§ Records for the exercise:
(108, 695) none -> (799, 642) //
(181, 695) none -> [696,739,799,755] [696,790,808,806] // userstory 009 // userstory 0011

---

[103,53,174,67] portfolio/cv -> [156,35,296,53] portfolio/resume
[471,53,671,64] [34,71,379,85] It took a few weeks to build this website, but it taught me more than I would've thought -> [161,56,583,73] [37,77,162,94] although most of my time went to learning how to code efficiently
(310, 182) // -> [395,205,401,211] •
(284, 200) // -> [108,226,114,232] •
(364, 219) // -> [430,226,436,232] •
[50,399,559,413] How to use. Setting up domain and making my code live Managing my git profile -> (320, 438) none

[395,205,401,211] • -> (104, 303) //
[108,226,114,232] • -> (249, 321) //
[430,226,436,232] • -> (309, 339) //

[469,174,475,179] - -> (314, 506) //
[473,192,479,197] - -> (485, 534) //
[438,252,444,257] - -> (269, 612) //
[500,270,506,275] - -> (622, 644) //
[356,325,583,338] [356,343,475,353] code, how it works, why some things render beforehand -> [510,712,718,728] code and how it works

* * *

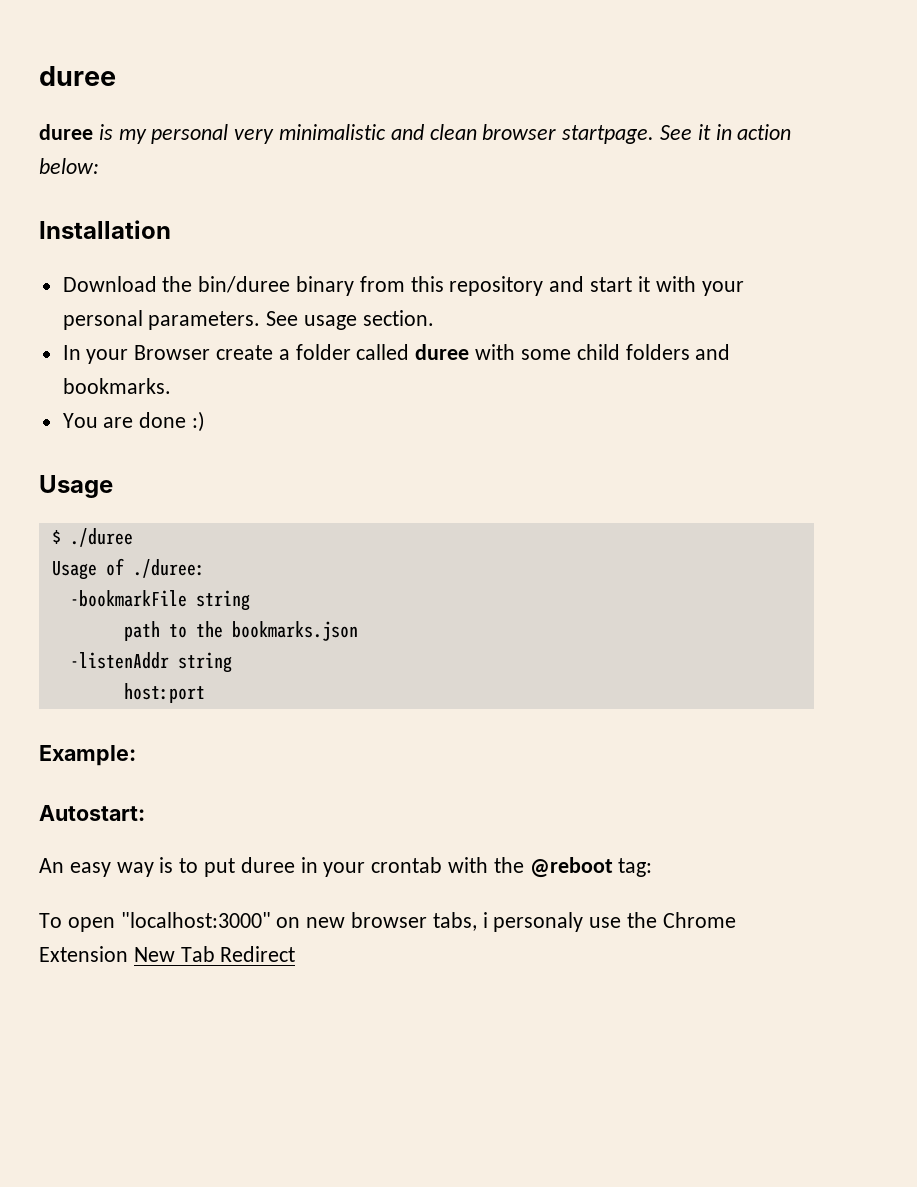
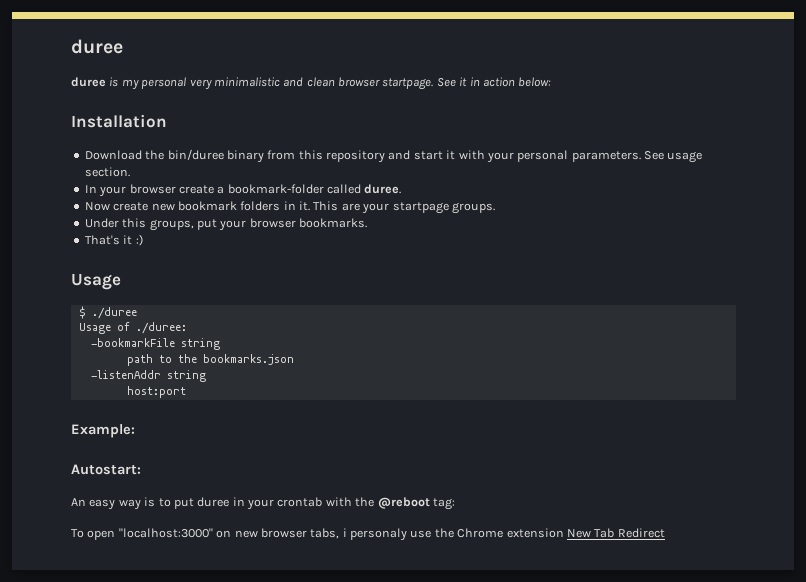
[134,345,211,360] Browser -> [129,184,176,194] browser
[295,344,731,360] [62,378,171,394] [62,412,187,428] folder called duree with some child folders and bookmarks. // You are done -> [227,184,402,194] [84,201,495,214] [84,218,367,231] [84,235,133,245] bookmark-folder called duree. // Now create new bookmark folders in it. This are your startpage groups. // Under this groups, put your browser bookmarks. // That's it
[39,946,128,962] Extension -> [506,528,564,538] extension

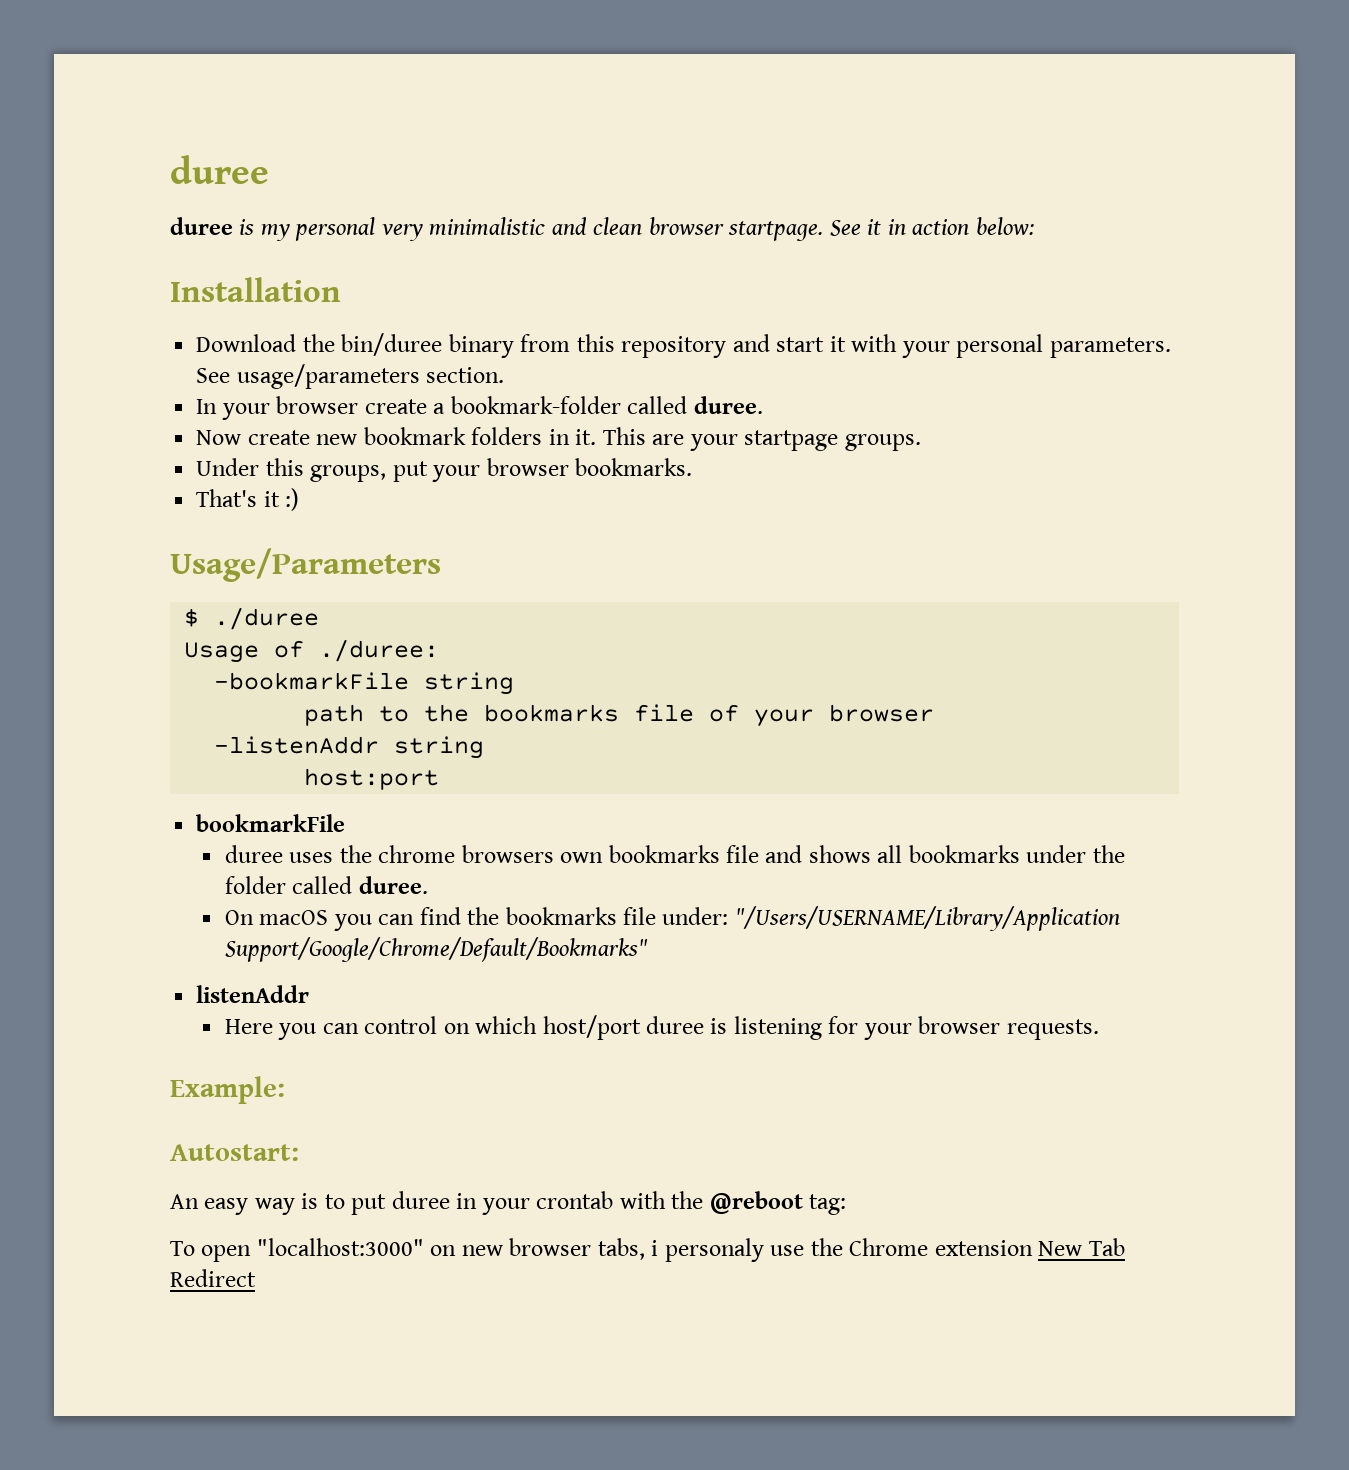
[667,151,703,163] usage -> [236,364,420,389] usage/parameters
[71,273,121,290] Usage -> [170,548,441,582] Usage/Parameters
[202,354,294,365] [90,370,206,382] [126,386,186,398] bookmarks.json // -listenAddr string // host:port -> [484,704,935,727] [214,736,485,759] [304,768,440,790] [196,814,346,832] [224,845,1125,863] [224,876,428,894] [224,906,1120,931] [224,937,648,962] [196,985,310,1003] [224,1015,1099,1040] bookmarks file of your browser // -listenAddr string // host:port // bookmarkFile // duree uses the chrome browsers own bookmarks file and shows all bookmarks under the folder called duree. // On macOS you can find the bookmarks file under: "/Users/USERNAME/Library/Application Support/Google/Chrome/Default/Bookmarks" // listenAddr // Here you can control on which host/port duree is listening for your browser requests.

§ What you will do: An exact copy is needed of the entries above, starting at the line that holds "[39,946,128,962] Extension ->" and stopping at the line that holds "[202,354,294,365] [90,370,206,382] [126,386,186,398]", both kept; pictures stay out.

§ Solution to this exercise:
[39,946,128,962] Extension -> [506,528,564,538] extension

[667,151,703,163] usage -> [236,364,420,389] usage/parameters
[71,273,121,290] Usage -> [170,548,441,582] Usage/Parameters
[202,354,294,365] [90,370,206,382] [126,386,186,398] bookmarks.json // -listenAddr string // host:port -> [484,704,935,727] [214,736,485,759] [304,768,440,790] [196,814,346,832] [224,845,1125,863] [224,876,428,894] [224,906,1120,931] [224,937,648,962] [196,985,310,1003] [224,1015,1099,1040] bookmarks file of your browser // -listenAddr string // host:port // bookmarkFile // duree uses the chrome browsers own bookmarks file and shows all bookmarks under the folder called duree. // On macOS you can find the bookmarks file under: "/Users/USERNAME/Library/Application Support/Google/Chrome/Default/Bookmarks" // listenAddr // Here you can control on which host/port duree is listening for your browser requests.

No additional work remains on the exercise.